O Espelho

Contos, poesias, crônicas, palavras soltas e presas que demonstram as inúmeras facetas que um mesmo espelho reflete de uma única imagem.

Julho 08, 2009

Poema da definição e fuga

Em branco

É cura

É farol na tempestade

Destroços no acidente

Porto com isenção fiscal

Não preciso de desculpas

Pra aportar aqui.

 

Da ignorância, da miséria

Da solidão, da tristeza

Do esquecimento, da angústia

Do medo, da culpa

Do passado, pra tudo há escapatória.

Do teu amor,não há.

 

Junho 29, 2009

a menina ferida

Ah!
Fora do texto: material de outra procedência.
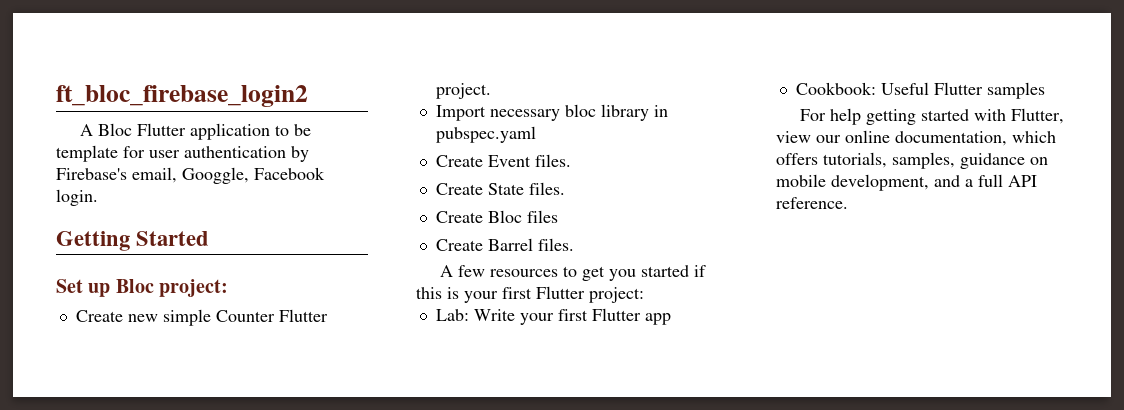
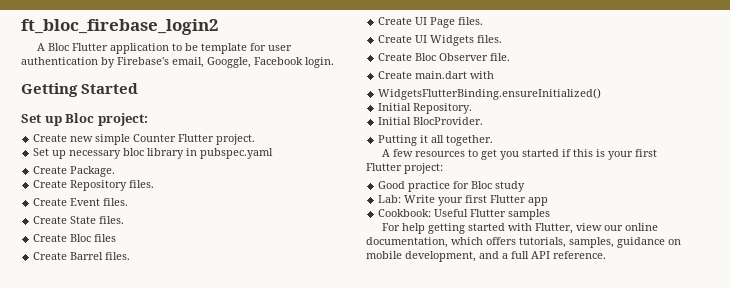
[435,105,486,121] Import -> [33,148,67,159] Set up
(536, 134) none -> [33,166,116,177] [33,180,155,191] // Create Package. // Create Repository files.
(574, 244) none -> [378,17,484,28] [378,35,503,46] [378,53,511,61] [378,71,495,79] [378,88,602,100] [378,103,473,114] [378,117,484,125] [378,135,494,146] // Create UI Page files. // Create UI Widgets files. // Create Bloc Observer file. // Create main.dart with // WidgetsFlutterBinding.ensureInitialized() // Initial Repository. // Initial BlocProvider. // Putting it all together.
(644, 295) none -> [378,181,526,192] // Good practice for Bloc study

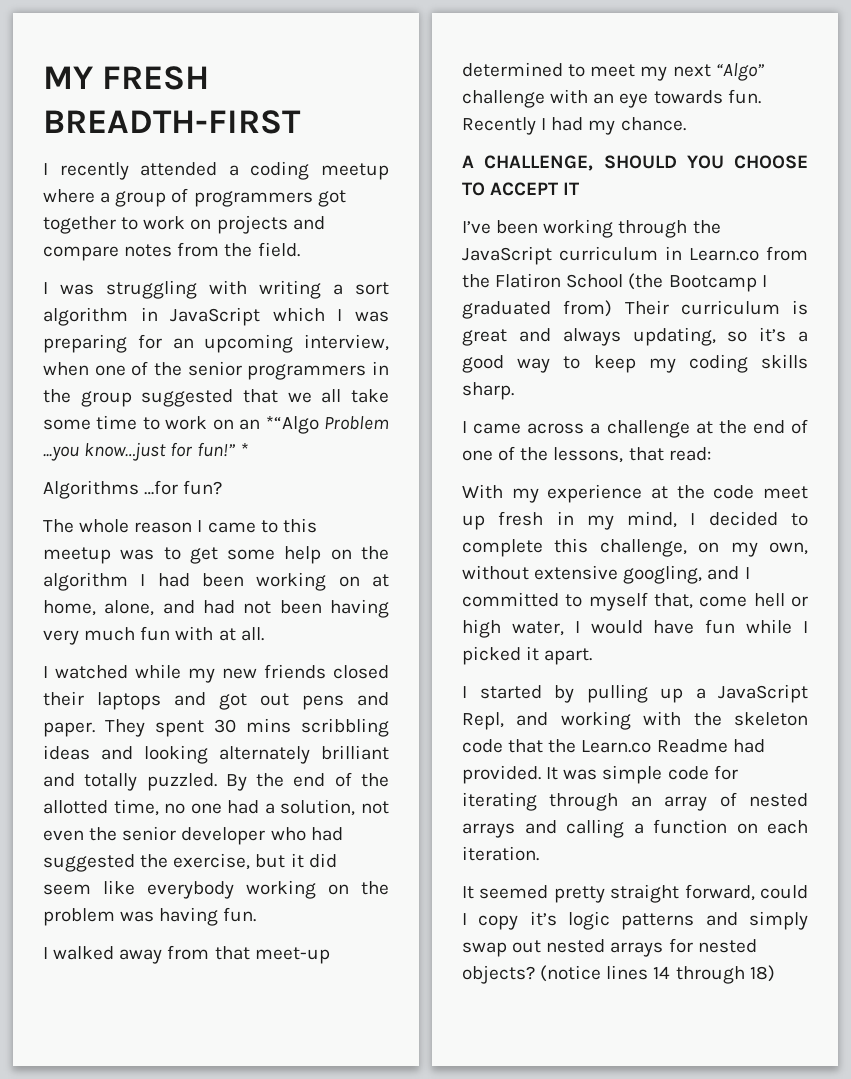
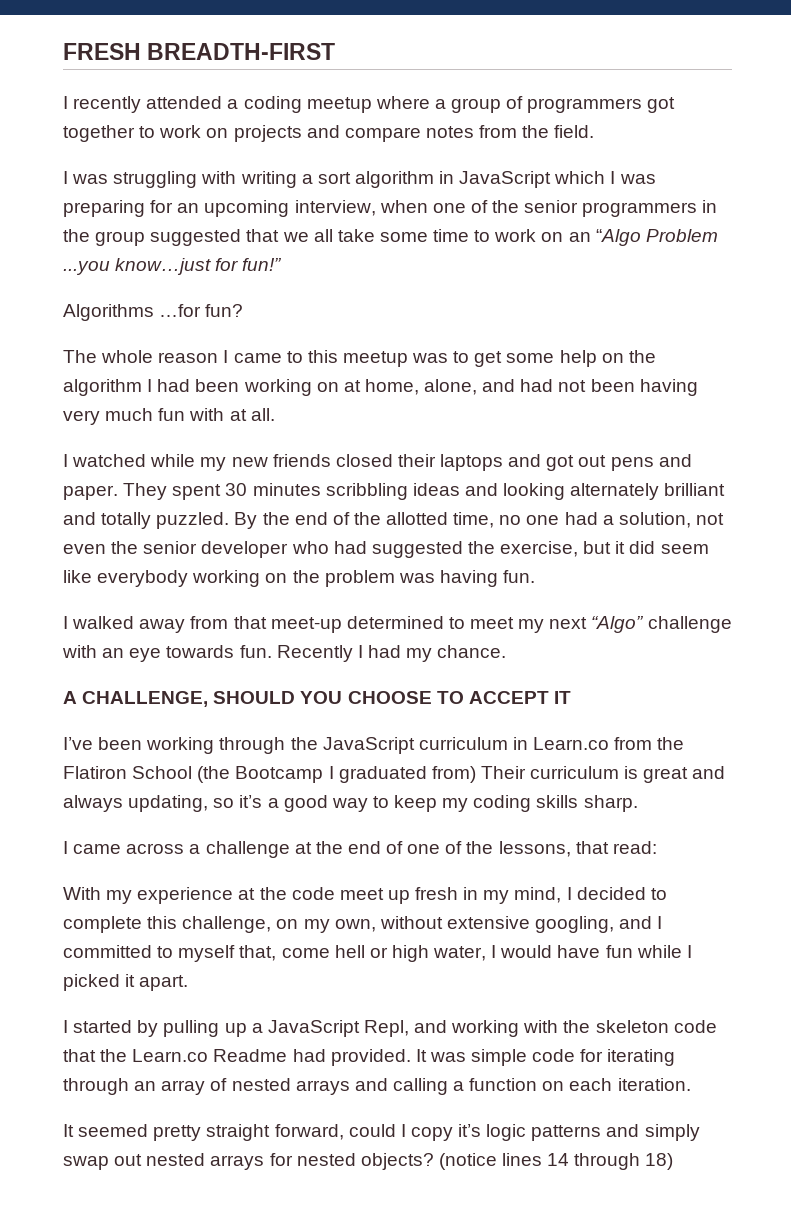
[43,66,93,89] MY -> (63, 51) none
[265,416,319,434] *“Algo -> [595,229,641,246] “Algo
[240,443,249,456] * -> (283, 264) none
[246,718,291,733] mins -> [252,483,321,496] minutes

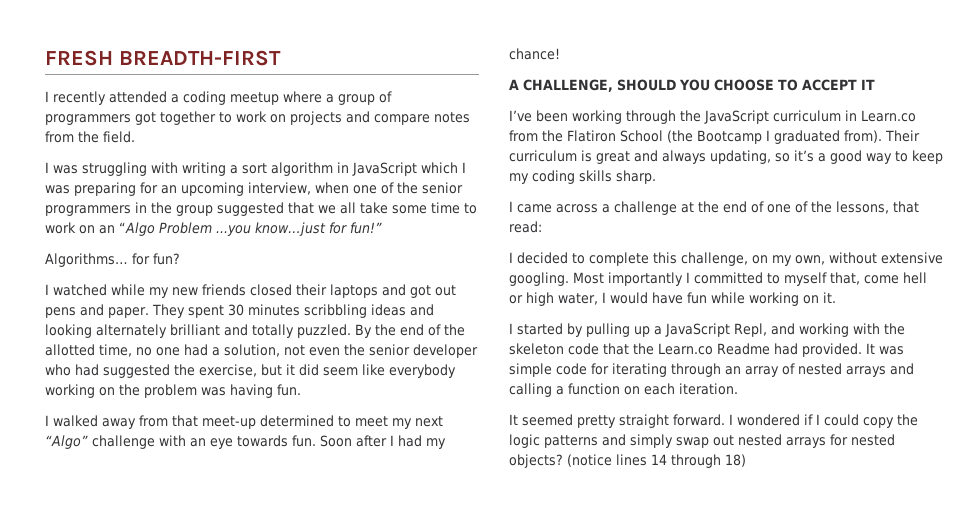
[63,304,202,321] Algorithms …for -> [45,253,150,267] Algorithms… for
[63,350,656,367] [63,379,698,396] [63,408,275,425] // The whole reason I came to this meetup was to get some help on the algorithm I had been working on at home, alone, and had not been having very much fun with at all. -> (180, 259) none
[276,645,353,662] Recently -> [319,435,387,447] Soon after
[437,645,507,658] chance. -> [509,48,560,60] chance!
[431,766,476,783] from) -> [844,130,882,143] from).
[63,887,562,904] With my experience at the code meet up fresh in my mind, -> (542, 227) none
[535,916,653,933] googling, and -> [509,272,683,286] googling. Most importantly
[686,945,692,958] [63,974,189,991] I picked it apart. -> [749,292,836,306] working on it.
[274,1124,482,1141] forward, could I copy it’s -> [673,414,918,428] forward. I wondered if I could copy the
As árvores balançam
na sua passagem
e as folhas festejam tua voz, menina ferida!
O vento gélido até parece
o prenúncio de uma noite atroz,
mas é o conforto das almas cansadas.

Desce a rua a largas passadas,
a menina ferida.
Como se alguém estivesse a lhe esperar.
Como se houvesse quem pudesse
Seu coração sangrento com as mãos abarcar.
Alguém de lábios balsâmicos
para sua ferida aberta beijar.
E lhe curar.
E lhe curar.

Cantarola inocente a menina
e as luzes da rua piscam
num sinal de festa em recepção.
A ferida não é visível ás coisas mundanas,
às intervenções cotidianas.

Somente olhos da alma
Veem a ferida.
Nem todo mundo sabe
da alma-menina aleijada.
Seu sorriso é tão bela cortina!
Quem diria da sua dor-menina?

As piores feridas
São invisíveis aos olhos carnais.

E que será de ti,ferida menina
quando a esperar-te à porta
estiver alguém que vem
pra te beijar, abraçar e curar?

Arrancar-te-á do peito
o coração falido
e curará a ferida
com um fremente bramido?
Um grito, uma ordem tenaz
que mande a dor
para as terras de Nunca Mais?

Ah, menina ferida!
Como do amanhã saberás?


Rio, 08 de junho 2009.

Junho 08, 2009

O fim

Recebido o aviso

Corri pro teu socorro

Band-aid eterno do meu coração.

Quis te estender bisturi,

gaze e esparadrapo.

Quis ser teu ombro,

canto pra teu coração-farrapo.

Mas era um arauto teu grito

Dor sem parada

Trem descarrilhado

Tragédia anunciada.

Era o fim.

Referência: Aconteceu_ Marisa Monte

Ouvindo: A Flor_Los Hermanos

Para uma grande amiga

Junho 01, 2009

Sapiência



Esta sapiência que eu tenho
desse teu desamor, desse teu fingimento
me dá um desalento
um nó que me aperta por dentro!
É igual vento encanado
quando sai desatinado
chovendo mundo afora.

Te aviso, mas vc não olha...
Um dia, sem demora
chove aqui dentro
e meu coração vai embora.

Maio 27, 2009

Retorno

Quando volto pra casa, sempre
Os aparatos da noite se recolhem.
Tudo se acolhe dentro de mim
E vira um espectro da minha memória.

Estão ali os gatos que brincam
As cafeterias, quiosques
As pessoas, tão diferentes
E ao mesmo tempo
Tão iguais entre si.
Tão enfadonhas...

Você também está ali
Com a sua apreciação inquieta
Dentro de olhos tão calmos.

Mas eu não estou mais ali.
Só quando eu me recolher
é que tudo irá embora.

Eu levarei tudo daqui
Quando me for.

Maio 14, 2009

Amor perdido

Ainda lembro com saudade
do amor sofrido.
Mas perco as esperanças
porque a oportunidade de ser feliz
fugiu de mim,
sumiu de mim.
Como se eu pastora fosse
de uma res no pasto, perdida.


Campo Novo do Parecis, MT, 05 de maio de 2009.

Maio 10, 2009

Canto

Aquele que me desvenda
É aquele que escuta meu canto,
Esta nota abafada e gemida.

Porque a minha existência
É deveras diáfana e fugaz
Para tão somente ela
Definir quem eu sou.

Campo Novo do Parecis, MT, 05 de maio de 2009.
Escrito na capa da Antologia Poética da Cecília Meireles.